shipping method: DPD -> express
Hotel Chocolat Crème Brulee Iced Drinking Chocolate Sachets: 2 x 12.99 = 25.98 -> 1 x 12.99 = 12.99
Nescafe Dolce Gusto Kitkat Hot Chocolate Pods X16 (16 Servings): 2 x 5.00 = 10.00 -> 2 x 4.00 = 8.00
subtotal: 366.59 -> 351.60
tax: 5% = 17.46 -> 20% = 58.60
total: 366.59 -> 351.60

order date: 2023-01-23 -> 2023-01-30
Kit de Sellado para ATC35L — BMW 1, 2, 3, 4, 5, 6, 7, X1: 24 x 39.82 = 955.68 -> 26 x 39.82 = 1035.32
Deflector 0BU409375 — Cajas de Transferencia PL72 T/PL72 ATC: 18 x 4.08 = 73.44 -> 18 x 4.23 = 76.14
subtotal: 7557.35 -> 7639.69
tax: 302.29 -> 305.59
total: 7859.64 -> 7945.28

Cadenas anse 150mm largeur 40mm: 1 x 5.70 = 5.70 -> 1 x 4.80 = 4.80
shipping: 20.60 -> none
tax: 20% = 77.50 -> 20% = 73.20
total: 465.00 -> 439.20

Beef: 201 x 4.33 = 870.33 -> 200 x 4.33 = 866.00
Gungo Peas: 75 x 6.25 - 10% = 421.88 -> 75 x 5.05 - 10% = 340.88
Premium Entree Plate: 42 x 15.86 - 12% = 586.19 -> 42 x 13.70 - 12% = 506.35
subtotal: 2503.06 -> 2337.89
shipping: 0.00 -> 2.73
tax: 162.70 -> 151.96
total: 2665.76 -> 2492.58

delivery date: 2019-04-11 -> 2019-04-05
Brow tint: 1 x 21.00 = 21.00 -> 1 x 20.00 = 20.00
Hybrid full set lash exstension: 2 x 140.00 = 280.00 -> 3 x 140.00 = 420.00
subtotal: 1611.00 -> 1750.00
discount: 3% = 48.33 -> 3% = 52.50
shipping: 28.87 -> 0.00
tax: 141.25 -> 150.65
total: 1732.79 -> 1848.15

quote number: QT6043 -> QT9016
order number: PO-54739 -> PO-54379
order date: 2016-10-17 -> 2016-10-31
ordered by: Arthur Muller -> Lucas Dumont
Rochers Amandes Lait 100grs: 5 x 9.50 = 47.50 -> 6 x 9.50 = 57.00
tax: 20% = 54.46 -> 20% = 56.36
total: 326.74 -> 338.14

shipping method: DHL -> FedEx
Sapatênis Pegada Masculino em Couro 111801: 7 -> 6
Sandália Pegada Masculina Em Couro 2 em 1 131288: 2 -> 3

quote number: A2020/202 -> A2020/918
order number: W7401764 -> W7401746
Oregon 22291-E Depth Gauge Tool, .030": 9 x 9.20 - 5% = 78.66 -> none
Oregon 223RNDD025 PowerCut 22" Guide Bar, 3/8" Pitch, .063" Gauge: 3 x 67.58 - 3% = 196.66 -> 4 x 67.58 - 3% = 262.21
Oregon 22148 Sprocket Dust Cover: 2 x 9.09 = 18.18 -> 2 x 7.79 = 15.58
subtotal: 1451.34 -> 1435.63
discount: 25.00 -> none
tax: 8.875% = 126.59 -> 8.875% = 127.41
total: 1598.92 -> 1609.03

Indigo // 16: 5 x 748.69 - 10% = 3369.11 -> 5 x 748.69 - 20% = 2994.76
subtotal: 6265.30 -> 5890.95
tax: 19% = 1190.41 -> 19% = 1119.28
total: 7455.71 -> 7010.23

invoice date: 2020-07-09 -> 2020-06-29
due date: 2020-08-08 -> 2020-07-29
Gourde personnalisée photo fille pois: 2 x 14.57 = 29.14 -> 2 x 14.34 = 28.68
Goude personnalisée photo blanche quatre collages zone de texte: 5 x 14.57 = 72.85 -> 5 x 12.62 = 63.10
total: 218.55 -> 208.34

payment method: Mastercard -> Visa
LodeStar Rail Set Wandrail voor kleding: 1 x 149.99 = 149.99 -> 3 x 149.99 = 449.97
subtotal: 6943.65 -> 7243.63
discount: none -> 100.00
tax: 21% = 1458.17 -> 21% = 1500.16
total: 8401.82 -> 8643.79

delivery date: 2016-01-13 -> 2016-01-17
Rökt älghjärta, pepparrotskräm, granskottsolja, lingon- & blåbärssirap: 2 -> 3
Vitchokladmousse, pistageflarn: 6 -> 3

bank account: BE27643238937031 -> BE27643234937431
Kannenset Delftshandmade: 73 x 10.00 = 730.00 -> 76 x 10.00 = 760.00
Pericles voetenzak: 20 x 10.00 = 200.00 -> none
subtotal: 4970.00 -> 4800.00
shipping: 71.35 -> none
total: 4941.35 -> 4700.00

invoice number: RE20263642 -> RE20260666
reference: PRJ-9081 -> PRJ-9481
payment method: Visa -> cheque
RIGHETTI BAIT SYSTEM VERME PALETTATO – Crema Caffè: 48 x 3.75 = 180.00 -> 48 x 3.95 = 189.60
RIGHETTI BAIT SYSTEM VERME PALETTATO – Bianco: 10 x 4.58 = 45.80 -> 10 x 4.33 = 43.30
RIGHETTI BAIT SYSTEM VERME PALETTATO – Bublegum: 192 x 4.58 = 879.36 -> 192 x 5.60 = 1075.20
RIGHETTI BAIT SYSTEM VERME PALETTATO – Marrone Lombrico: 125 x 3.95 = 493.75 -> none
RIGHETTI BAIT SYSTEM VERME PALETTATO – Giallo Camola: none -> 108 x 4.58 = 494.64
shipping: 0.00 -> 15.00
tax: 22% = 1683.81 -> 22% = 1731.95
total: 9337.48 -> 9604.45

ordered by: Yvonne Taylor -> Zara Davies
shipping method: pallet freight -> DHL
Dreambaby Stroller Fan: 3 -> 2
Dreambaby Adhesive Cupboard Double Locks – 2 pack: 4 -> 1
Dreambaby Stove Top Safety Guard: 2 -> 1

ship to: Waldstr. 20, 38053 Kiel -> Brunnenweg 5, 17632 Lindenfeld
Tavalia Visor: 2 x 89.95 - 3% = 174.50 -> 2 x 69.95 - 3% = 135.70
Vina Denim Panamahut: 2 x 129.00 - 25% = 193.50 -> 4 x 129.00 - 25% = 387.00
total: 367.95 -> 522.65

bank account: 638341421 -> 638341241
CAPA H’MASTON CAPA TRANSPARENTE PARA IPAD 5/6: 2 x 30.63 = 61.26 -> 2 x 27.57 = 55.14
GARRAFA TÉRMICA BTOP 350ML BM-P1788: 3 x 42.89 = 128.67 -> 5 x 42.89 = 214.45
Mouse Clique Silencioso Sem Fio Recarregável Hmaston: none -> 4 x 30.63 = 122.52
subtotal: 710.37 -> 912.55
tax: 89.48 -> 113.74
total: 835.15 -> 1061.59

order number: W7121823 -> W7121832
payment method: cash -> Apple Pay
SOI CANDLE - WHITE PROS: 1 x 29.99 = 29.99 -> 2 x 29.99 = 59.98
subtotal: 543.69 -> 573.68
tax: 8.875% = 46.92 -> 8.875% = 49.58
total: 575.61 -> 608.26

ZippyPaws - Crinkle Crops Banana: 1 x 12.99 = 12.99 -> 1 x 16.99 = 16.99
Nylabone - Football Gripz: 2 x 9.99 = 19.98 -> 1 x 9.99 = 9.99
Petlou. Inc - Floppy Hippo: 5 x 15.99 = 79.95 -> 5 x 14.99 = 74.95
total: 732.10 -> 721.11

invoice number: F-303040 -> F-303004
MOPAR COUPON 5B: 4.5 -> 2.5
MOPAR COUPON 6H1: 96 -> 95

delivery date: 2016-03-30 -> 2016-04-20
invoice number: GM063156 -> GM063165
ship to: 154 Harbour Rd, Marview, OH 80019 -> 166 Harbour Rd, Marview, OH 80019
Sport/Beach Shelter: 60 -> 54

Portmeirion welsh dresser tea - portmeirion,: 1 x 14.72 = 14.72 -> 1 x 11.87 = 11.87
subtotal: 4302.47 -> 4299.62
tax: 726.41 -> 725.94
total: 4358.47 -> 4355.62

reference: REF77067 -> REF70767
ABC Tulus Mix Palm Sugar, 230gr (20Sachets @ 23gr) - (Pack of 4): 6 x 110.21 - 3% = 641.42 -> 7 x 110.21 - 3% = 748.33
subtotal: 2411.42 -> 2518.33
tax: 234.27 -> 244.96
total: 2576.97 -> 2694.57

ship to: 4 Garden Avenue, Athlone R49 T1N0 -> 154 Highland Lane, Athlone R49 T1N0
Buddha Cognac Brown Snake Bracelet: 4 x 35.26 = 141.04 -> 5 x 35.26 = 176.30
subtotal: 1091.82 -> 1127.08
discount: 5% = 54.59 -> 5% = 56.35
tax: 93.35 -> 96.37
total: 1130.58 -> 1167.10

══════════════════════════════

» Exercise directions: Take the lines above from the first through the one containing "total: 465.00 -> 439.20" and reproduce them exactly; include nothing else.

» Response to the task:
shipping method: DPD -> express
Hotel Chocolat Crème Brulee Iced Drinking Chocolate Sachets: 2 x 12.99 = 25.98 -> 1 x 12.99 = 12.99
Nescafe Dolce Gusto Kitkat Hot Chocolate Pods X16 (16 Servings): 2 x 5.00 = 10.00 -> 2 x 4.00 = 8.00
subtotal: 366.59 -> 351.60
tax: 5% = 17.46 -> 20% = 58.60
total: 366.59 -> 351.60

order date: 2023-01-23 -> 2023-01-30
Kit de Sellado para ATC35L — BMW 1, 2, 3, 4, 5, 6, 7, X1: 24 x 39.82 = 955.68 -> 26 x 39.82 = 1035.32
Deflector 0BU409375 — Cajas de Transferencia PL72 T/PL72 ATC: 18 x 4.08 = 73.44 -> 18 x 4.23 = 76.14
subtotal: 7557.35 -> 7639.69
tax: 302.29 -> 305.59
total: 7859.64 -> 7945.28

Cadenas anse 150mm largeur 40mm: 1 x 5.70 = 5.70 -> 1 x 4.80 = 4.80
shipping: 20.60 -> none
tax: 20% = 77.50 -> 20% = 73.20
total: 465.00 -> 439.20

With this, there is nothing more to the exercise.